Task objective: Reproduce all of the records word for word, omitting the pictures.

Records contained in a dataset:
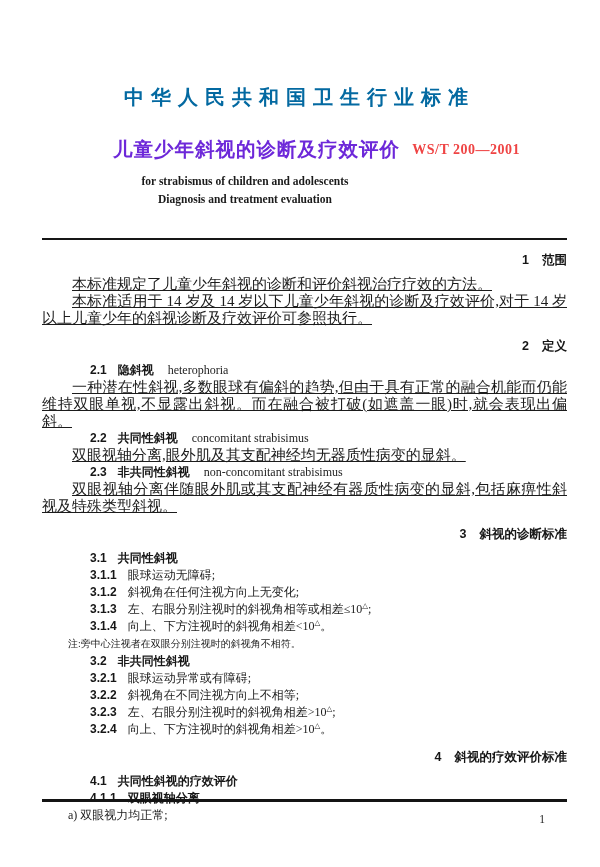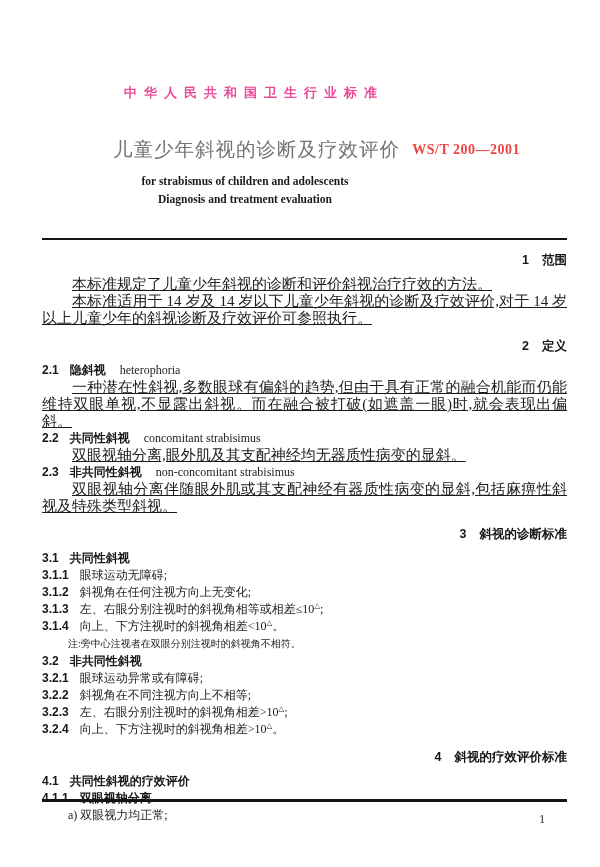--- a/index.html
+++ b/index.html
@@ -15,7 +15,7 @@
   .std-type{
     position:absolute;top:84px;left:124px;
     font-family:"Liberation Sans","DejaVu Sans",sans-serif;
-    font-weight:bold;font-size:13px;letter-spacing:7px;color:#ec4899;
+    font-weight:bold;font-size:20px;letter-spacing:7px;color:#0369a1;
     white-space:nowrap;
   }
   .title-cn{

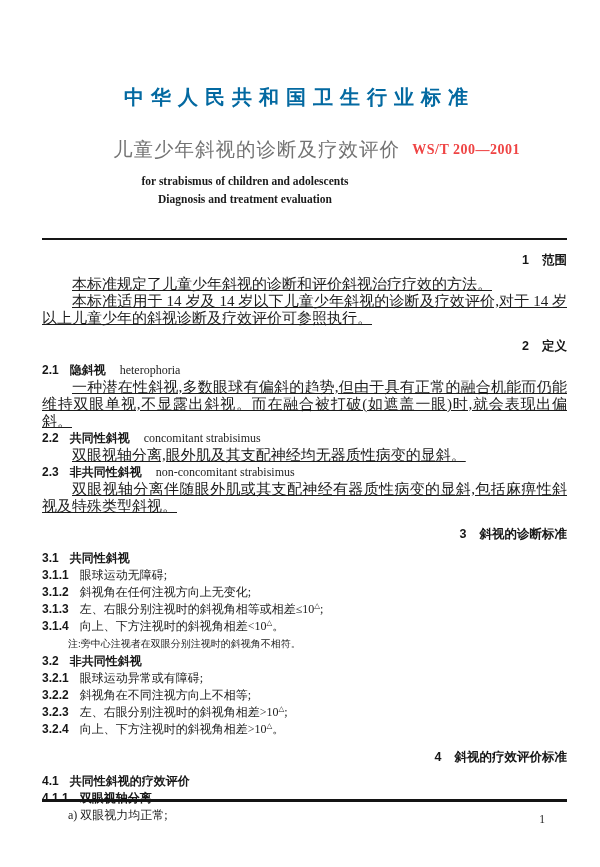--- a/index.html
+++ b/index.html
@@ -21,7 +21,7 @@
   .title-cn{
     position:absolute;top:136px;left:113px;
     font-family:"Liberation Sans","DejaVu Sans",sans-serif;
-    font-weight:normal;font-size:19.5px;letter-spacing:1px;color:#737373;
+    font-weight:bold;font-size:19.5px;letter-spacing:1px;color:#6d28d9;
     white-space:nowrap;
   }
   .doc-number{

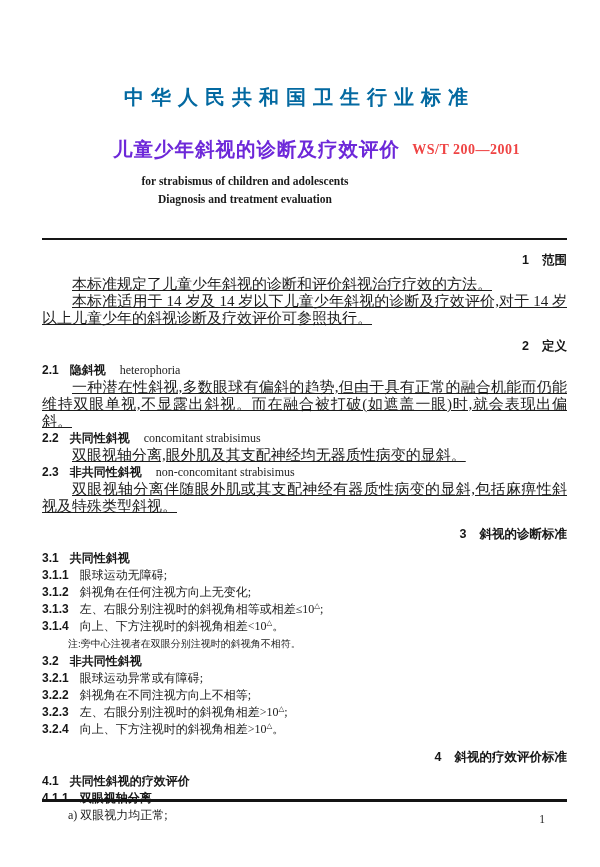--- a/index.html
+++ b/index.html
@@ -54,7 +54,7 @@
     font-family:"Liberation Sans","DejaVu Sans",sans-serif;
     font-weight:bold;color:#161616;
   }
-  .b-clause{font-size:12px;line-height:17px;}
+  .b-clause{font-size:12px;line-height:17px;margin-left:48px;}
   .b-clause .num{margin-right:11px;}
   .b-clause .text{color:#1c1c1c;}
   .b-clause.bold .text{

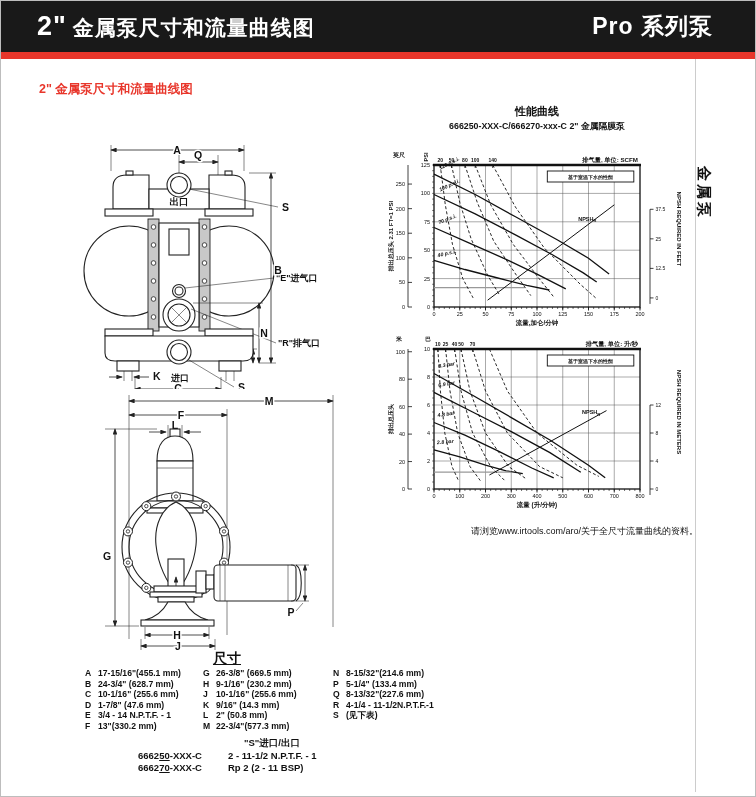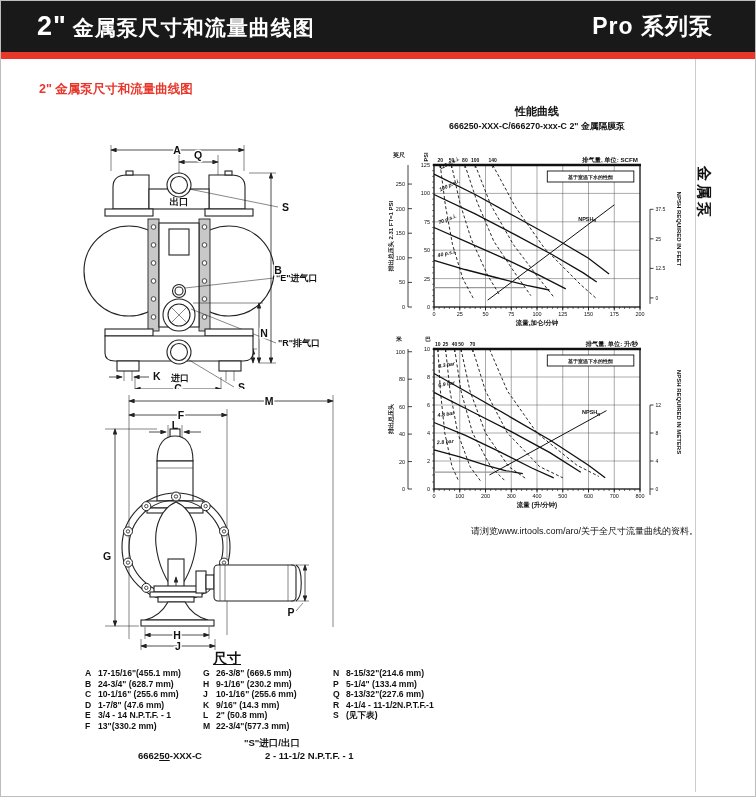--- a/index.html
+++ b/index.html
@@ -28,7 +28,7 @@
   .dk{width:13px;}
   .s-table{position:absolute;left:137px;top:736px;font-size:9.5px;font-weight:bold;line-height:12.5px;}
   .s-head{margin-left:106px;}
-  .s-row{display:flex;gap:37px;}
+  .s-row{display:flex;}
   .s-model{width:90px;}
   .s-val{}
   .u{text-decoration:underline;}

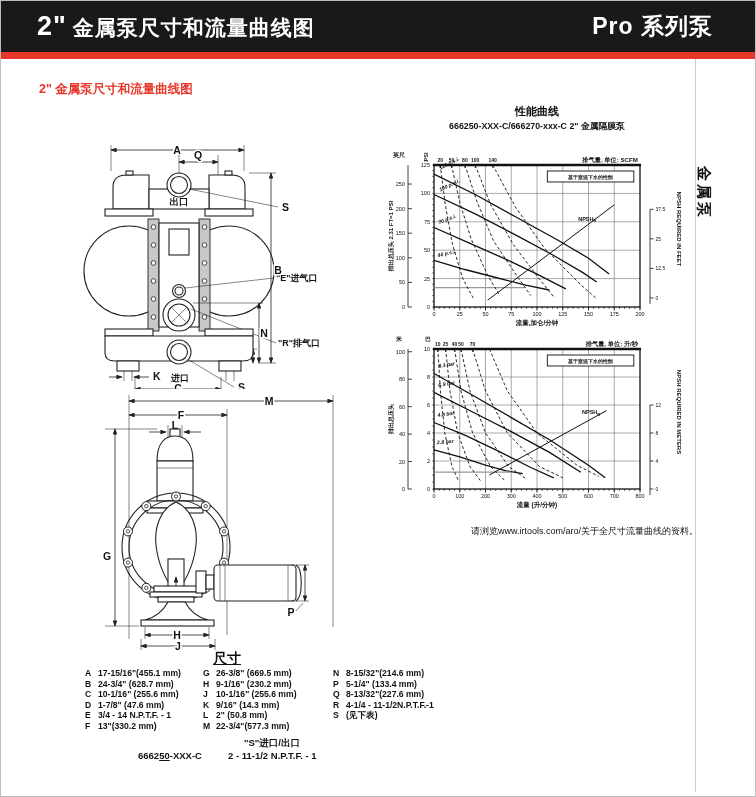--- a/index.html
+++ b/index.html
@@ -652,6 +652,10 @@
       <span class="s-model"><span>6662</span><span class="u">50</span><span>-XXX-C</span></span>
       <span class="s-val">2 - 11-1/2 N.P.T.F. - 1</span>
     </div>
+    <div class="s-row">
+      <span class="s-model"><span>6662</span><span class="u">70</span><span>-XXX-C</span></span>
+      <span class="s-val">Rp 2 (2 - 11 BSP)</span>
+    </div>
   </div>
 
 </div>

Answer box:
--- a/index.html
+++ b/index.html
@@ -15,7 +15,7 @@
   .std-type{
     position:absolute;top:84px;left:124px;
     font-family:"Liberation Sans","DejaVu Sans",sans-serif;
-    font-weight:bold;font-size:13px;letter-spacing:7px;color:#ec4899;
+    font-weight:bold;font-size:20px;letter-spacing:7px;color:#0369a1;
     white-space:nowrap;
   }
   .title-cn{

--- a/index.html
+++ b/index.html
@@ -21,7 +21,7 @@
   .title-cn{
     position:absolute;top:136px;left:113px;
     font-family:"Liberation Sans","DejaVu Sans",sans-serif;
-    font-weight:normal;font-size:19.5px;letter-spacing:1px;color:#737373;
+    font-weight:bold;font-size:19.5px;letter-spacing:1px;color:#6d28d9;
     white-space:nowrap;
   }
   .doc-number{

--- a/index.html
+++ b/index.html
@@ -54,7 +54,7 @@
     font-family:"Liberation Sans","DejaVu Sans",sans-serif;
     font-weight:bold;color:#161616;
   }
-  .b-clause{font-size:12px;line-height:17px;}
+  .b-clause{font-size:12px;line-height:17px;margin-left:48px;}
   .b-clause .num{margin-right:11px;}
   .b-clause .text{color:#1c1c1c;}
   .b-clause.bold .text{

--- a/index.html
+++ b/index.html
@@ -28,7 +28,7 @@
   .dk{width:13px;}
   .s-table{position:absolute;left:137px;top:736px;font-size:9.5px;font-weight:bold;line-height:12.5px;}
   .s-head{margin-left:106px;}
-  .s-row{display:flex;gap:37px;}
+  .s-row{display:flex;}
   .s-model{width:90px;}
   .s-val{}
   .u{text-decoration:underline;}

--- a/index.html
+++ b/index.html
@@ -652,6 +652,10 @@
       <span class="s-model"><span>6662</span><span class="u">50</span><span>-XXX-C</span></span>
       <span class="s-val">2 - 11-1/2 N.P.T.F. - 1</span>
     </div>
+    <div class="s-row">
+      <span class="s-model"><span>6662</span><span class="u">70</span><span>-XXX-C</span></span>
+      <span class="s-val">Rp 2 (2 - 11 BSP)</span>
+    </div>
   </div>
 
 </div>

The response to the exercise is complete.